Tunisie. L’opposante Abir Moussi placée en détention

 Tunisie. L’opposante Abir Moussi placée en détention

Abir Moussi

La cheffe du Parti destourien libre (PDL), Abir Moussi, l’une des principales formations de l’opposition, a été placée en détention provisoire, mardi soir 3 octobre, après avoir été arrêtée devant le Palais présidentiel. Pour ses détracteurs, cette figure controversée égérie de la nostalgie de l’ancien régime Benaliste a surtout réussi un coup médiatique.

Si l’avocat de son parti, Naoufel Bouden, affirme que les raisons de cette arrestation restent pour l’heure inconnues, d’autres sources affirment que la confiscation des téléphones du staff de Moussi indiquerait que cette dernière, habituée des provocations en tout genre dans l’espace public et l’ancien Parlement dissout, n’a pas obtempéré à l’ordre de ne pas filmer le pourtour hautement sécurisé du palais.

 

Dans cette vidéo, filmée quelques minutes avant son arrestation, Abir Moussi affirme que le bureau d’ordre de la présidence a « illégalement » refusé d’accepter son recours contre des décrets présidentiels et de lui remettre un accusé de réception

Seule certitude, Abir Moussi a bien été arrêtée devant le palais présidentiel de Carthage, où elle était venue déposer, d’après ses dires, des recours contre des décrets présidentiels, plus précisément contre le nouveau découpage en districts du pays qui vise selon l’opposante elle aussi candidate officieuse à la prochaine présidentielle à favoriser davantage encore l’agenda électoral du président Saïed.

 

Une stratégie payante

Unanimes, des membres du PDL ont aussitôt dénoncé un « véritable enlèvement ». Ancienne députée, Moussi est une farouche opposante au président Kais Saïed mais surtout une éradicatrice décomplexée des islamistes d’Ennahdha dont Saïed constitue à ses yeux un faux adversaire.

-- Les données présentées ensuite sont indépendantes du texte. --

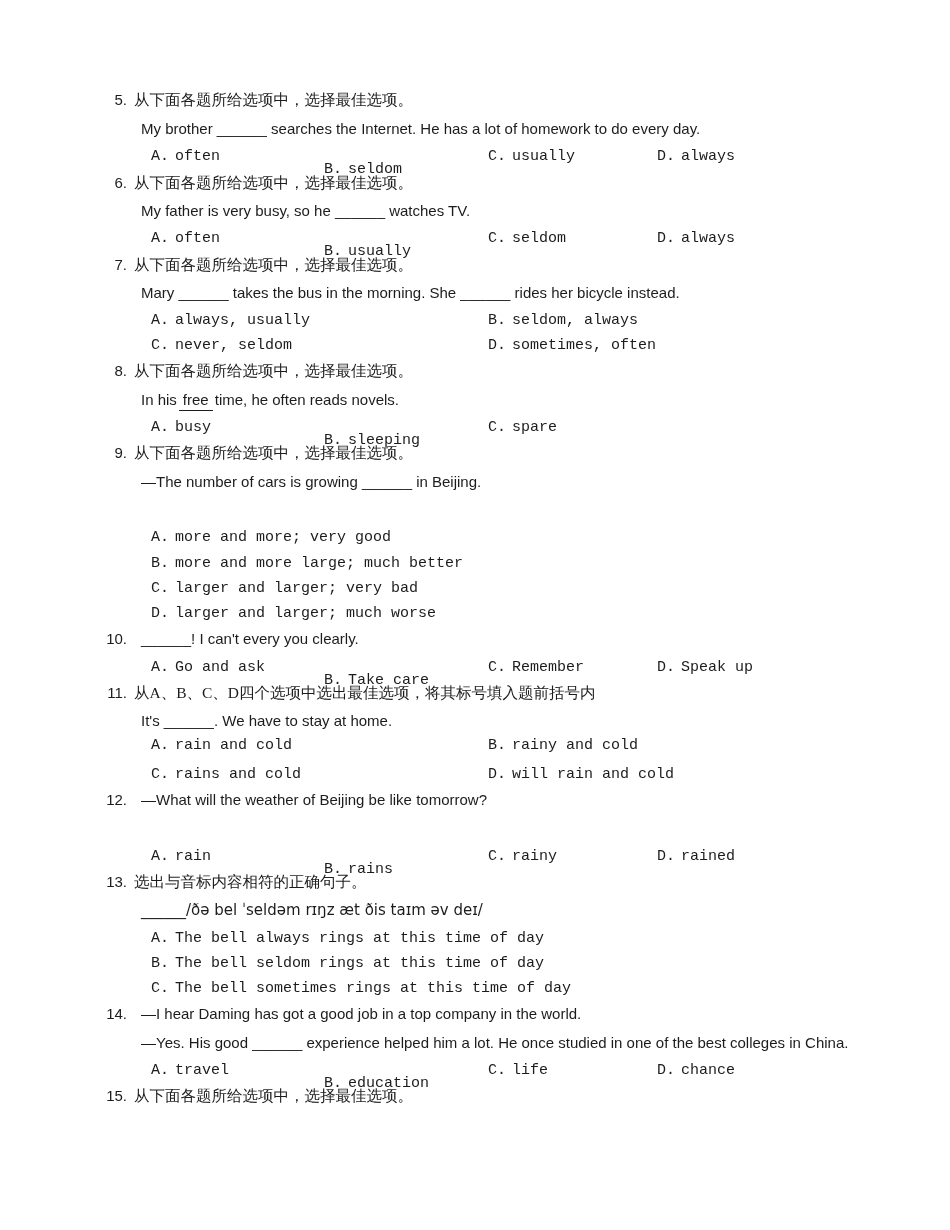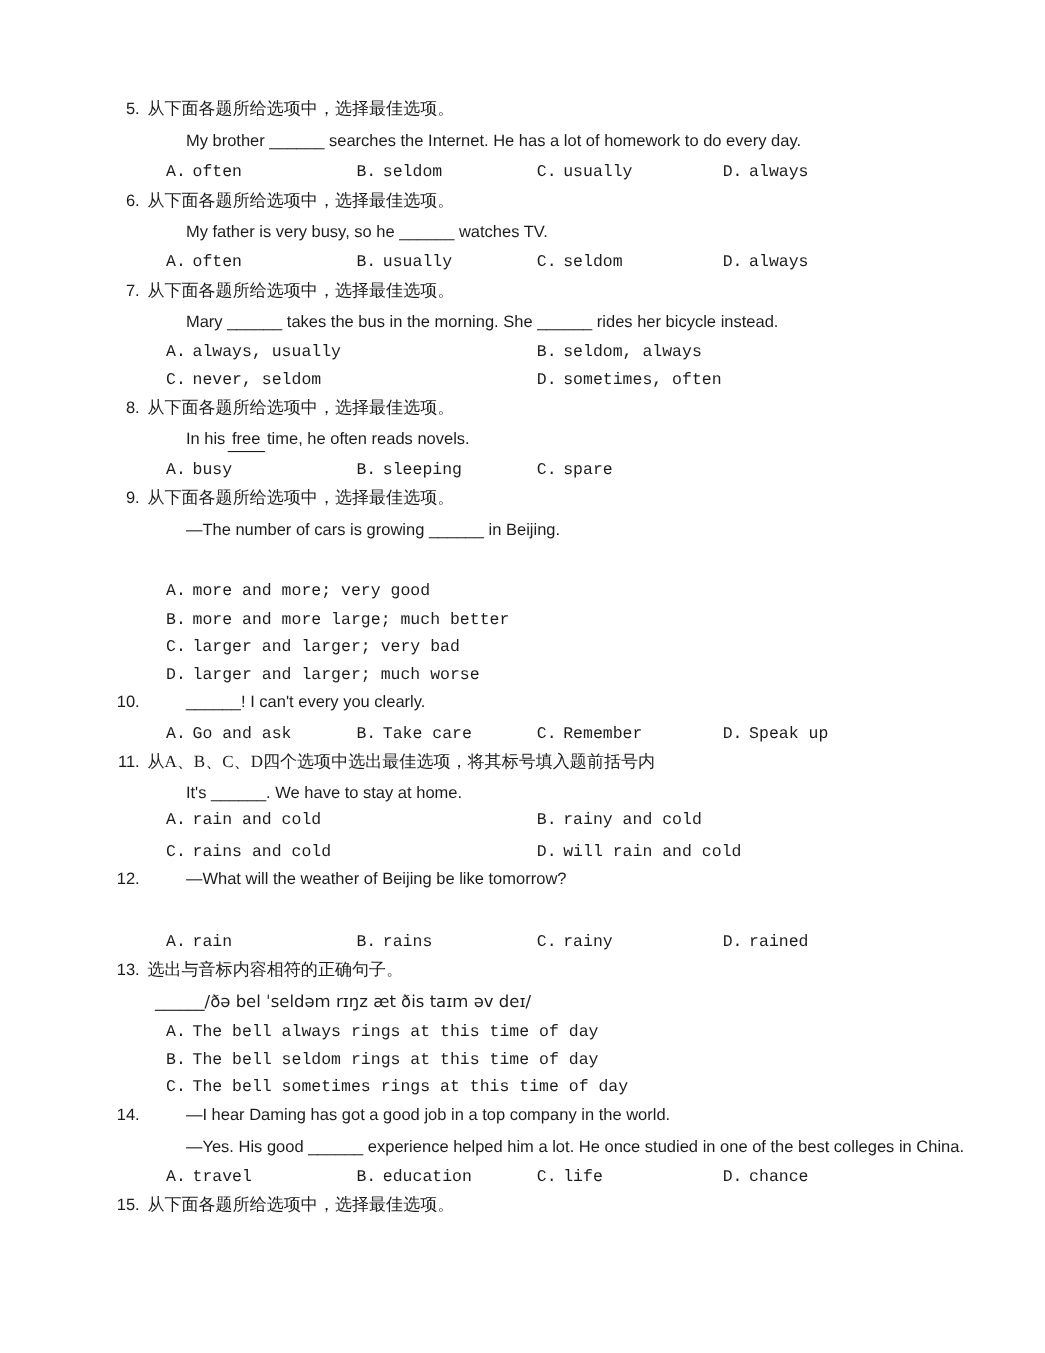--- a/index.html
+++ b/index.html
@@ -38,7 +38,6 @@
     position: absolute;
     left: 141px;
     white-space: nowrap;
-    margin-left: 28px;
   }
   .ipa {
     position: absolute;

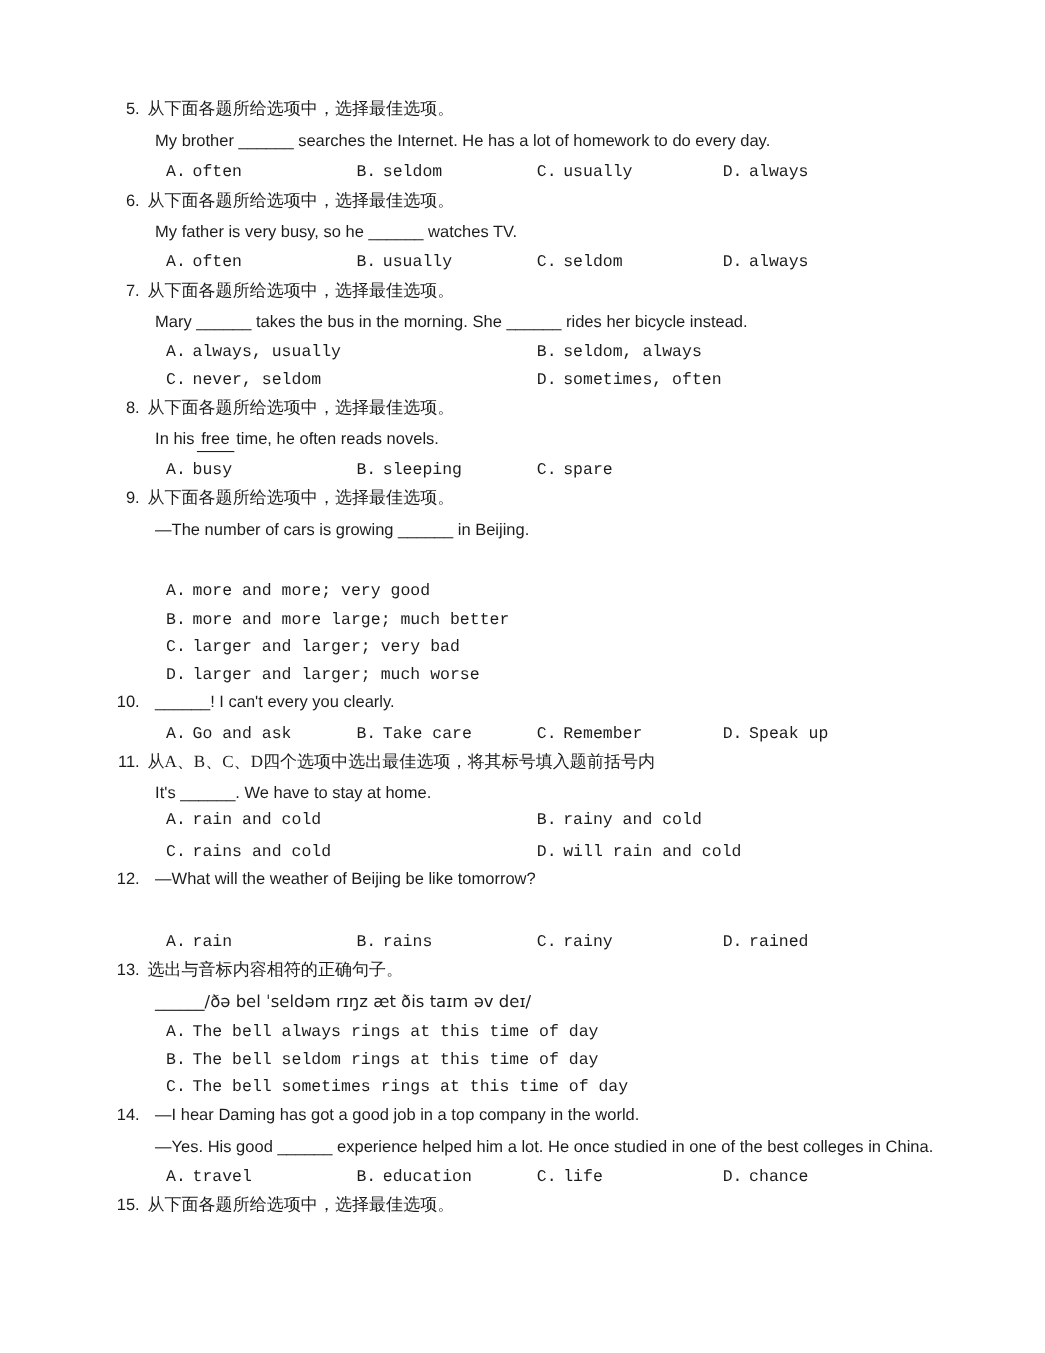--- a/index.html
+++ b/index.html
@@ -47,7 +47,7 @@
   }
   .opt { position: absolute; white-space: nowrap; font-family: Liberation Mono, monospace; }
   .c1 { left: 151px; }
-  .c2 { left: 324px; }
+  .c2 { left: 324px; margin-top: 13px; }
   .c3 { left: 488px; }
   .c4 { left: 657px; }
   .ltr { display: inline-block; width: 24px; }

Avocate en 2011 du RCD dissout, et revendiquant l’héritage de l’ex-président Zine El-Abidine Ben Ali, renversé lors de la première révolte du printemps arabe, elle est accusée par la gauche de chercher à réinstaurer en Tunisie une nouvelle dictature fasciste, et par l’ancienne garde destourienne bourguibiste d’être « une fausse alliée du bourguibisme ».

Depuis février dernier, les autorités ont incarcéré plusieurs opposants, dont le chef historique d’Ennahda, Rached Ghannouchi, ainsi que des anciens ministres et des hommes d’affaires. Le président Saïed, accusé par l’opposition de dérive autoritaire, a qualifié les personnes arrêtées de « terroristes », affirmant qu’elles étaient impliquées dans un « complot contre la sûreté de l’Etat ».

En perte de vitesse dans les sondages après y avoir longtemps occupé le top 3 des personnalités politiques les populaires du pays, ignorée par l’actuel pouvoir, Abir Moussi a pour de nombreux observateurs obtenu ce qu’elle voulait : harceler la présidence de la République jusqu’à se faire arrêter de sorte de revenir au premier plan et de ne pas rester en marge de la militance anti Saïed.